Work order - Without any images, write the listing below out word for word.

........

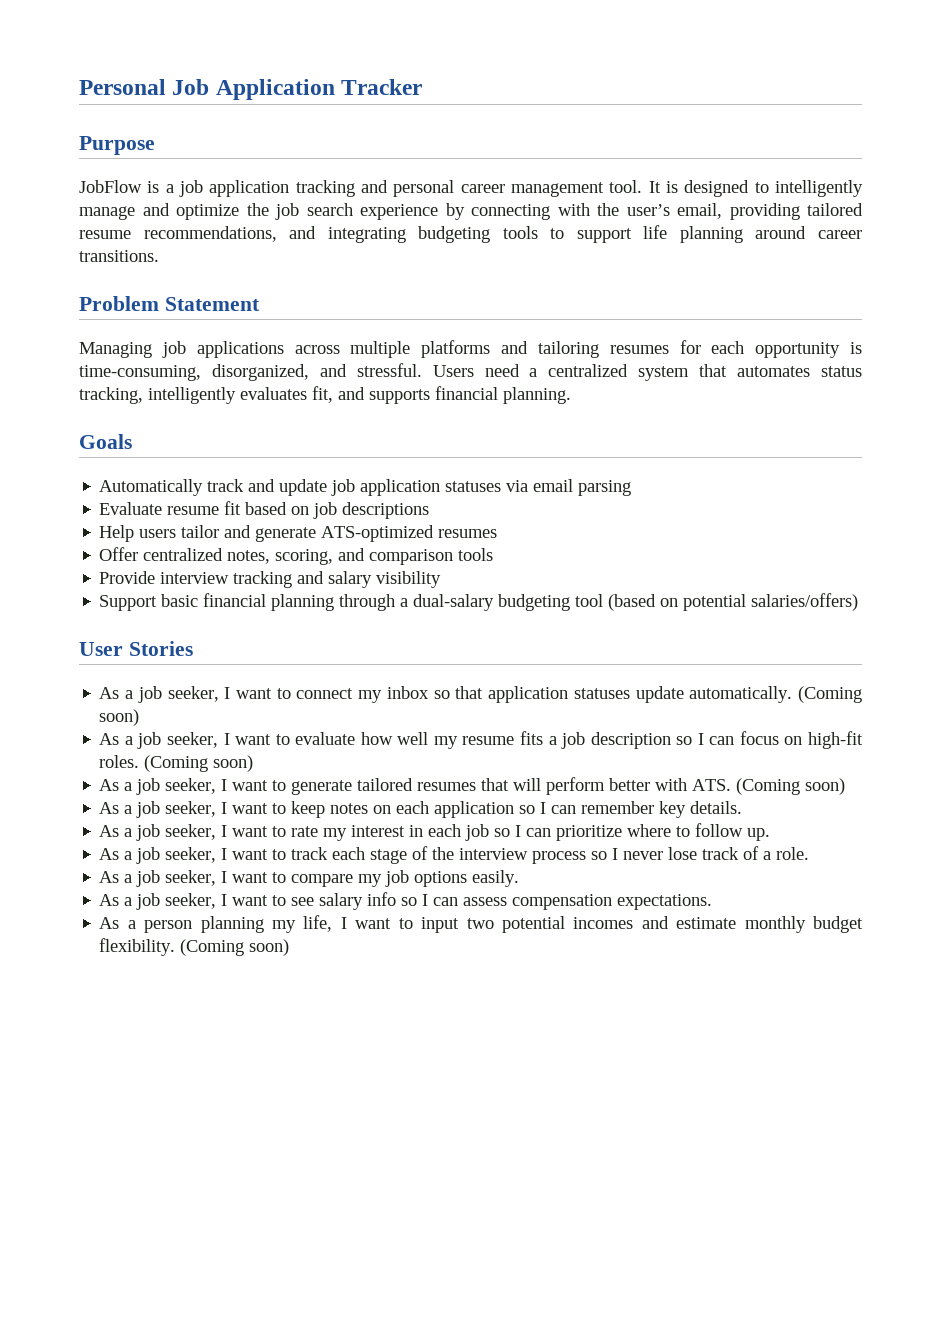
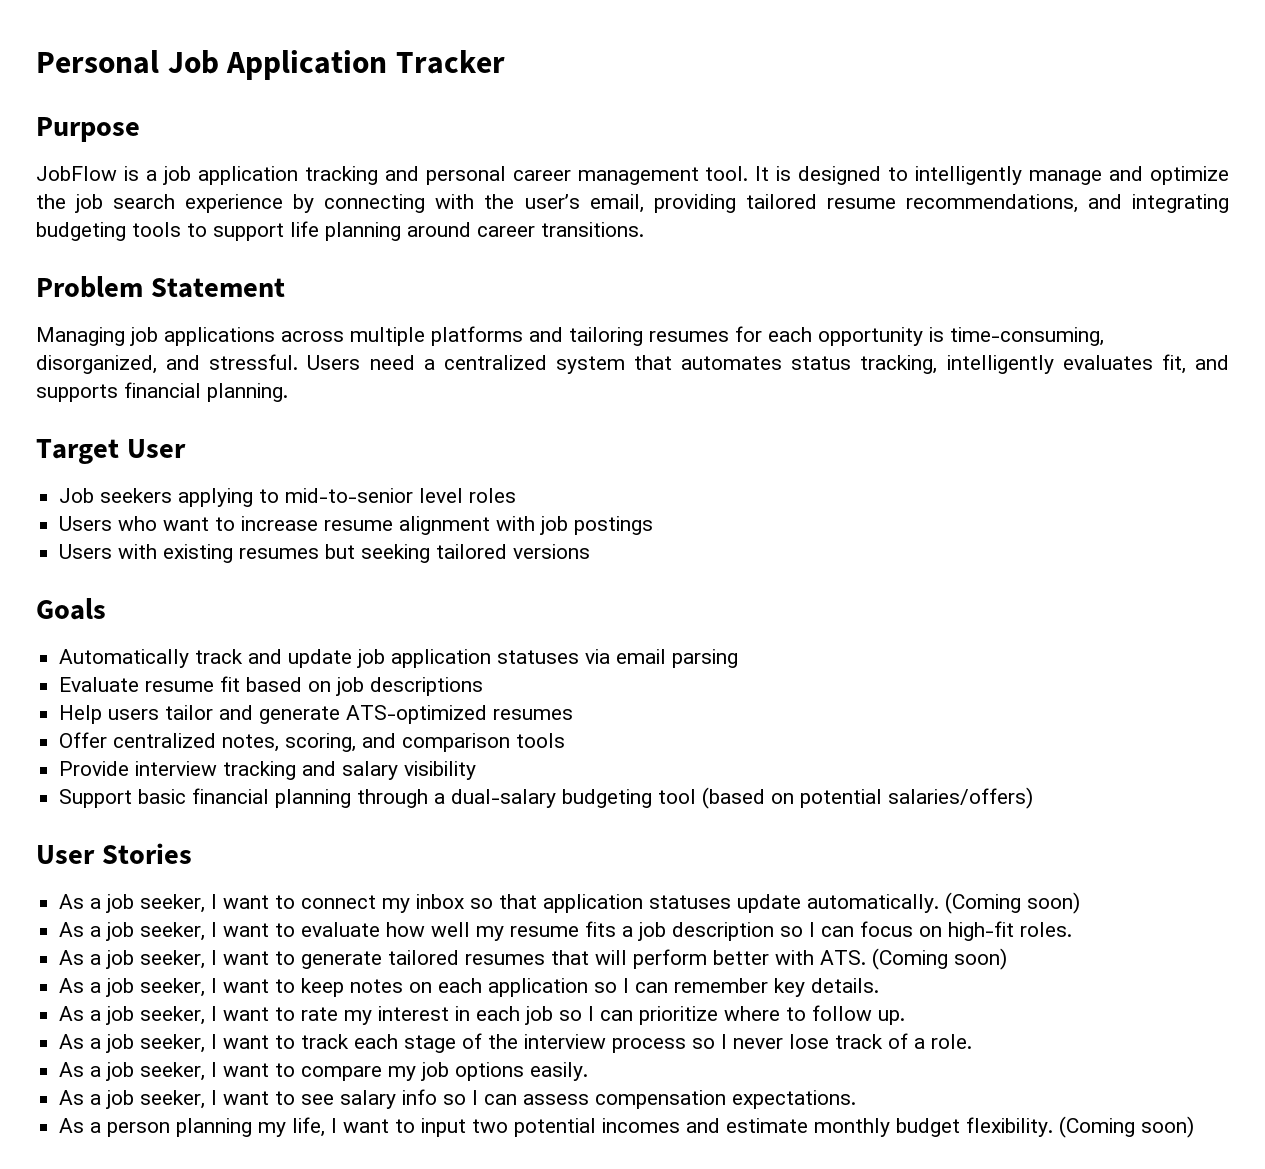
+ Target User
+ Job seekers applying to mid-to-senior level roles
+ Users who want to increase resume alignment with job postings
+ Users with existing resumes but seeking tailored versions
- As a job seeker, I want to evaluate how well my resume fits a job description so I can focus on high-fit roles. (Coming soon)
+ As a job seeker, I want to evaluate how well my resume fits a job description so I can focus on high-fit roles.

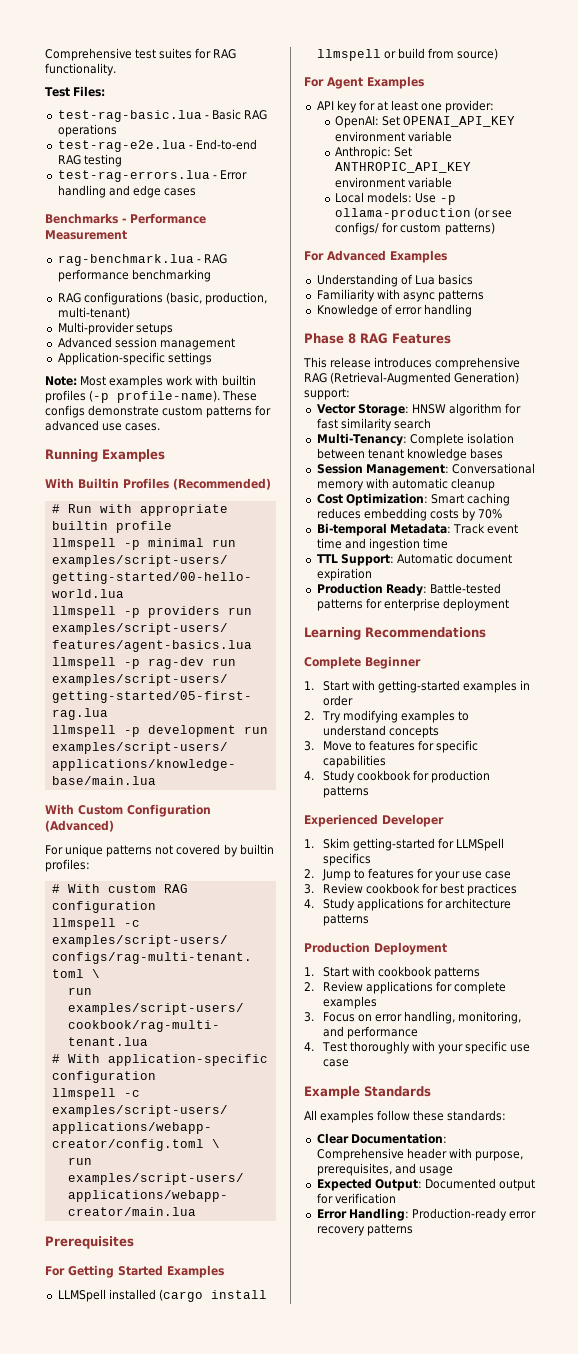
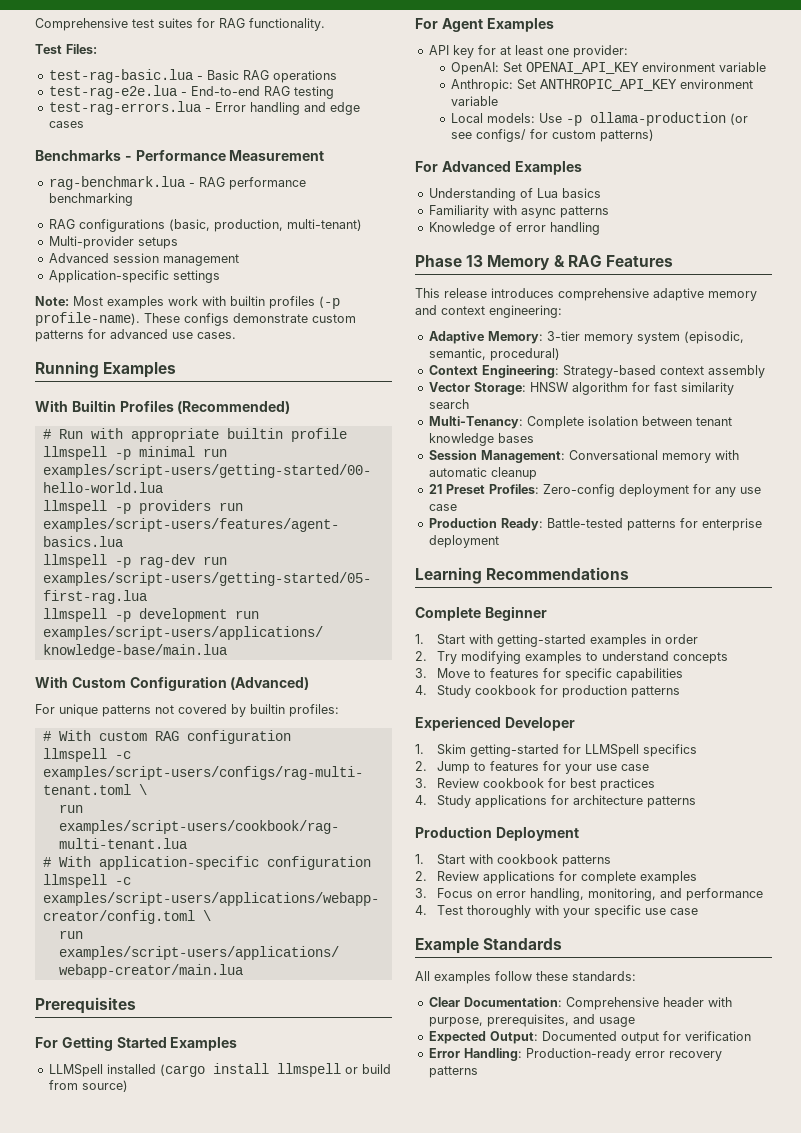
- Phase 8 RAG Features
+ Phase 13 Memory & RAG Features
- This release introduces comprehensive RAG (Retrieval-Augmented Generation) support:
+ This release introduces comprehensive adaptive memory and context engineering:
+ Adaptive Memory: 3-tier memory system (episodic, semantic, procedural)
+ Context Engineering: Strategy-based context assembly
- Cost Optimization: Smart caching reduces embedding costs by 70%
- Bi-temporal Metadata: Track event time and ingestion time
- TTL Support: Automatic document expiration
+ 21 Preset Profiles: Zero-config deployment for any use case

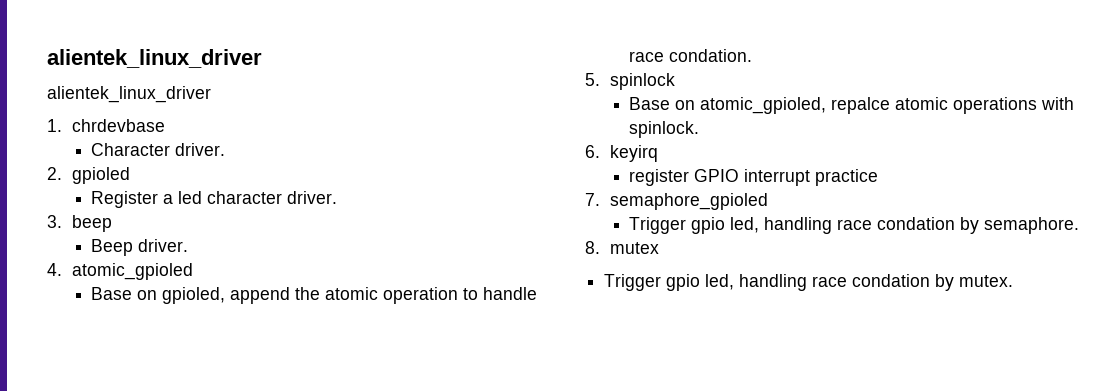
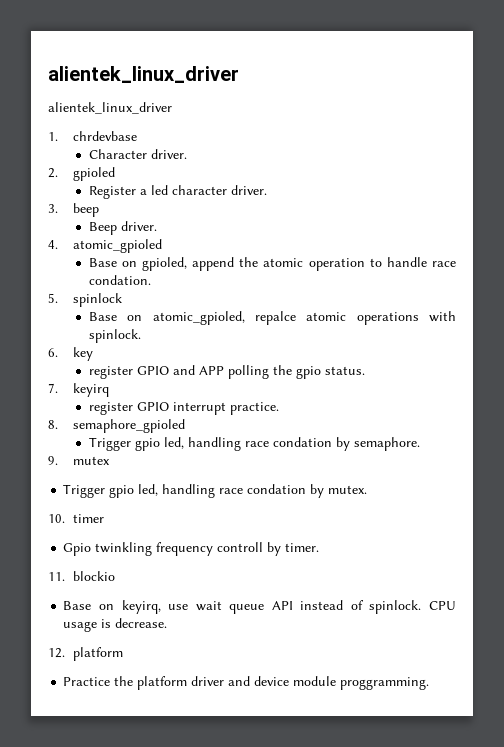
- 6. keyirq
+ 6. key
+ register GPIO and APP polling the gpio status.
+ 7. keyirq
- register GPIO interrupt practice
- 7. semaphore_gpioled
+ register GPIO interrupt practice.
+ 8. semaphore_gpioled
- 8. mutex
+ 9. mutex
+ 10. timer
+ Gpio twinkling frequency controll by timer.
+ 11. blockio
+ Base on keyirq, use wait queue API instead of spinlock. CPU usage is decrease.
+ 12. platform
+ Practice the platform driver and device module proggramming.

........

Output for this task -
+ Target User
+ Job seekers applying to mid-to-senior level roles
+ Users who want to increase resume alignment with job postings
+ Users with existing resumes but seeking tailored versions
- As a job seeker, I want to evaluate how well my resume fits a job description so I can focus on high-fit roles. (Coming soon)
+ As a job seeker, I want to evaluate how well my resume fits a job description so I can focus on high-fit roles.

- Phase 8 RAG Features
+ Phase 13 Memory & RAG Features
- This release introduces comprehensive RAG (Retrieval-Augmented Generation) support:
+ This release introduces comprehensive adaptive memory and context engineering:
+ Adaptive Memory: 3-tier memory system (episodic, semantic, procedural)
+ Context Engineering: Strategy-based context assembly
- Cost Optimization: Smart caching reduces embedding costs by 70%
- Bi-temporal Metadata: Track event time and ingestion time
- TTL Support: Automatic document expiration
+ 21 Preset Profiles: Zero-config deployment for any use case

- 6. keyirq
+ 6. key
+ register GPIO and APP polling the gpio status.
+ 7. keyirq
- register GPIO interrupt practice
- 7. semaphore_gpioled
+ register GPIO interrupt practice.
+ 8. semaphore_gpioled
- 8. mutex
+ 9. mutex
+ 10. timer
+ Gpio twinkling frequency controll by timer.
+ 11. blockio
+ Base on keyirq, use wait queue API instead of spinlock. CPU usage is decrease.
+ 12. platform
+ Practice the platform driver and device module proggramming.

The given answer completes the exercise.